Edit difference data

────────────────────

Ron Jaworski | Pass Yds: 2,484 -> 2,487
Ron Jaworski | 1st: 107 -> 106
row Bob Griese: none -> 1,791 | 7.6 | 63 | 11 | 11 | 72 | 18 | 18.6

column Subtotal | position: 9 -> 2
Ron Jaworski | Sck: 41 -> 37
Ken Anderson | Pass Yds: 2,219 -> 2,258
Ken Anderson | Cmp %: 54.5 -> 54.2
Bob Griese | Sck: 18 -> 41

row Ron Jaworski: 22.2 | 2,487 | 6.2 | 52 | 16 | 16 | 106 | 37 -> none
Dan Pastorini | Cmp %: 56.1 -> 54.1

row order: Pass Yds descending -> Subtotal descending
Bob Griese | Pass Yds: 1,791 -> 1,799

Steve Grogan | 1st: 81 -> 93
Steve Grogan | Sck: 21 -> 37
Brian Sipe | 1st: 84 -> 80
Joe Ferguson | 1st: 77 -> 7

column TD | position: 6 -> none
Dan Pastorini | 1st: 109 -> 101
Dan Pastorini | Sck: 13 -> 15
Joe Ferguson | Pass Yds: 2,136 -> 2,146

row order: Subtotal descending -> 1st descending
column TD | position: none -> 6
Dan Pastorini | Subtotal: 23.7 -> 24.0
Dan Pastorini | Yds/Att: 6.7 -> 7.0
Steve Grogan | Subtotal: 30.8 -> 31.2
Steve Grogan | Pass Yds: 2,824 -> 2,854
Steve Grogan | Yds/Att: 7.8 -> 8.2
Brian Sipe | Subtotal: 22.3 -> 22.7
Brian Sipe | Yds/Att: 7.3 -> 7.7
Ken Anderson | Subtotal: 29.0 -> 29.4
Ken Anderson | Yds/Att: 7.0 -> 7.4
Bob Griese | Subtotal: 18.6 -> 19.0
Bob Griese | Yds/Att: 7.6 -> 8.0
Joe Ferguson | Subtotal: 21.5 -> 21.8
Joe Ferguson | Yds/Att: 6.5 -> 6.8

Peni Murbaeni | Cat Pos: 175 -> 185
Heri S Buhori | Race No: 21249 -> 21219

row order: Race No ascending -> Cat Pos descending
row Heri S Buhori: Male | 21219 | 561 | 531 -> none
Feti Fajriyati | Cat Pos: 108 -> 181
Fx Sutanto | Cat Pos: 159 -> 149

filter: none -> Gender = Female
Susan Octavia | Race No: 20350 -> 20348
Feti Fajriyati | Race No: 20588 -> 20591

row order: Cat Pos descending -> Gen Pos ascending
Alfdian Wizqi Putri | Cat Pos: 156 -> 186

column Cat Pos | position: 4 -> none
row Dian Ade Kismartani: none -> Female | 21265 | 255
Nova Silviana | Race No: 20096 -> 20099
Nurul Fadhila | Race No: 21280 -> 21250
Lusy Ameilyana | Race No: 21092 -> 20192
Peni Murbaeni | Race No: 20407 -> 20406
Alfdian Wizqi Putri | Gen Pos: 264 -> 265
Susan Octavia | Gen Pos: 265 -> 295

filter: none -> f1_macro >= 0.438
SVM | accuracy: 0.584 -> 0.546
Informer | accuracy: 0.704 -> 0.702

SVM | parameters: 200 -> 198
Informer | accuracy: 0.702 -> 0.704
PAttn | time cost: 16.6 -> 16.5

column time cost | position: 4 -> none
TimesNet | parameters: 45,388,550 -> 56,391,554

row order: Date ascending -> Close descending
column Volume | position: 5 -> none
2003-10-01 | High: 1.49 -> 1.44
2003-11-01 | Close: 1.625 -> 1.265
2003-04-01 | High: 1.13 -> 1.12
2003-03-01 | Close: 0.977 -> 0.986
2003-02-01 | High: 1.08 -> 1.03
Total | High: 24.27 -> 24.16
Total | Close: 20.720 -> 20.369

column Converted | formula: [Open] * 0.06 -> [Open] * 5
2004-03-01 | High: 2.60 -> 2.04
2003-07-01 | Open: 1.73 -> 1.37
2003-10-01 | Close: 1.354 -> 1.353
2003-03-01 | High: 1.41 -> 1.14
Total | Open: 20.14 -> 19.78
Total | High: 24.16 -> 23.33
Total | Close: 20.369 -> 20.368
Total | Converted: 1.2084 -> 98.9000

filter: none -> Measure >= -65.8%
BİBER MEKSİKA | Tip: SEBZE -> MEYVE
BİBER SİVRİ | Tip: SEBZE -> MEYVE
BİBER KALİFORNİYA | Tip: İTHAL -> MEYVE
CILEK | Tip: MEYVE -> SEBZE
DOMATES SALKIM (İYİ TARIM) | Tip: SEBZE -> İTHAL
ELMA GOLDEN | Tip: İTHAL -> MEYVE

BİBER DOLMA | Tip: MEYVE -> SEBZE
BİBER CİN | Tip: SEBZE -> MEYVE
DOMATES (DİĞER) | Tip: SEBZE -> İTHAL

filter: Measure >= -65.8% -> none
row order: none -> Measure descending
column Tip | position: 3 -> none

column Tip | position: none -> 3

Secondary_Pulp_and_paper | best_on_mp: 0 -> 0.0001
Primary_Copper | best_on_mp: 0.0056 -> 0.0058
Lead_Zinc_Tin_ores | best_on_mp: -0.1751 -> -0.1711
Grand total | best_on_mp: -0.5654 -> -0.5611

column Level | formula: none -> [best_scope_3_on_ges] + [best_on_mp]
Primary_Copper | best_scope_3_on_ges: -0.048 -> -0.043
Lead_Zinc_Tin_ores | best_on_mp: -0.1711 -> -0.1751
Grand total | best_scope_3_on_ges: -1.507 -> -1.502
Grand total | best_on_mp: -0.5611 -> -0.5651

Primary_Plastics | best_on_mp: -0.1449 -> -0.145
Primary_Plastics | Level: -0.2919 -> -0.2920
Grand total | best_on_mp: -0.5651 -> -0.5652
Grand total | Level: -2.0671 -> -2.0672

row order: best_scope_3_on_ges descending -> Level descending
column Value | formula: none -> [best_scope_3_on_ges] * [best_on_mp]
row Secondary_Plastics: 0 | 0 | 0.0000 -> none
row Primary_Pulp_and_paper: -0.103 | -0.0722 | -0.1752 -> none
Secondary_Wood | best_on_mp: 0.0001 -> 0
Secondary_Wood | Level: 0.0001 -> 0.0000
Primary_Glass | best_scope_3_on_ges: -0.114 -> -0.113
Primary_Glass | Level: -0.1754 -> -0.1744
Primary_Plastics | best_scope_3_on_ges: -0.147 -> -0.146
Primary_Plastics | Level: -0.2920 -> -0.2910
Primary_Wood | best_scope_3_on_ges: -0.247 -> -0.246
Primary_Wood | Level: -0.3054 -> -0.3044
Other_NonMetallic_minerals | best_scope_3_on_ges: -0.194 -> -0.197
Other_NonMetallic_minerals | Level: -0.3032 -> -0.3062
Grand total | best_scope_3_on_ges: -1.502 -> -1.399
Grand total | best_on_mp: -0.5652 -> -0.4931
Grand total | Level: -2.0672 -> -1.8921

────────────────────

§ Action item: Give again exactly, and only, the lines above starting at the one with "Brian Sipe | 1st: 84 -> 80" and ending at the one with "column time cost | position: 4 -> none".

§ Exercise answer:
Brian Sipe | 1st: 84 -> 80
Joe Ferguson | 1st: 77 -> 7

column TD | position: 6 -> none
Dan Pastorini | 1st: 109 -> 101
Dan Pastorini | Sck: 13 -> 15
Joe Ferguson | Pass Yds: 2,136 -> 2,146

row order: Subtotal descending -> 1st descending
column TD | position: none -> 6
Dan Pastorini | Subtotal: 23.7 -> 24.0
Dan Pastorini | Yds/Att: 6.7 -> 7.0
Steve Grogan | Subtotal: 30.8 -> 31.2
Steve Grogan | Pass Yds: 2,824 -> 2,854
Steve Grogan | Yds/Att: 7.8 -> 8.2
Brian Sipe | Subtotal: 22.3 -> 22.7
Brian Sipe | Yds/Att: 7.3 -> 7.7
Ken Anderson | Subtotal: 29.0 -> 29.4
Ken Anderson | Yds/Att: 7.0 -> 7.4
Bob Griese | Subtotal: 18.6 -> 19.0
Bob Griese | Yds/Att: 7.6 -> 8.0
Joe Ferguson | Subtotal: 21.5 -> 21.8
Joe Ferguson | Yds/Att: 6.5 -> 6.8

Peni Murbaeni | Cat Pos: 175 -> 185
Heri S Buhori | Race No: 21249 -> 21219

row order: Race No ascending -> Cat Pos descending
row Heri S Buhori: Male | 21219 | 561 | 531 -> none
Feti Fajriyati | Cat Pos: 108 -> 181
Fx Sutanto | Cat Pos: 159 -> 149

filter: none -> Gender = Female
Susan Octavia | Race No: 20350 -> 20348
Feti Fajriyati | Race No: 20588 -> 20591

row order: Cat Pos descending -> Gen Pos ascending
Alfdian Wizqi Putri | Cat Pos: 156 -> 186

column Cat Pos | position: 4 -> none
row Dian Ade Kismartani: none -> Female | 21265 | 255
Nova Silviana | Race No: 20096 -> 20099
Nurul Fadhila | Race No: 21280 -> 21250
Lusy Ameilyana | Race No: 21092 -> 20192
Peni Murbaeni | Race No: 20407 -> 20406
Alfdian Wizqi Putri | Gen Pos: 264 -> 265
Susan Octavia | Gen Pos: 265 -> 295

filter: none -> f1_macro >= 0.438
SVM | accuracy: 0.584 -> 0.546
Informer | accuracy: 0.704 -> 0.702

SVM | parameters: 200 -> 198
Informer | accuracy: 0.702 -> 0.704
PAttn | time cost: 16.6 -> 16.5

column time cost | position: 4 -> none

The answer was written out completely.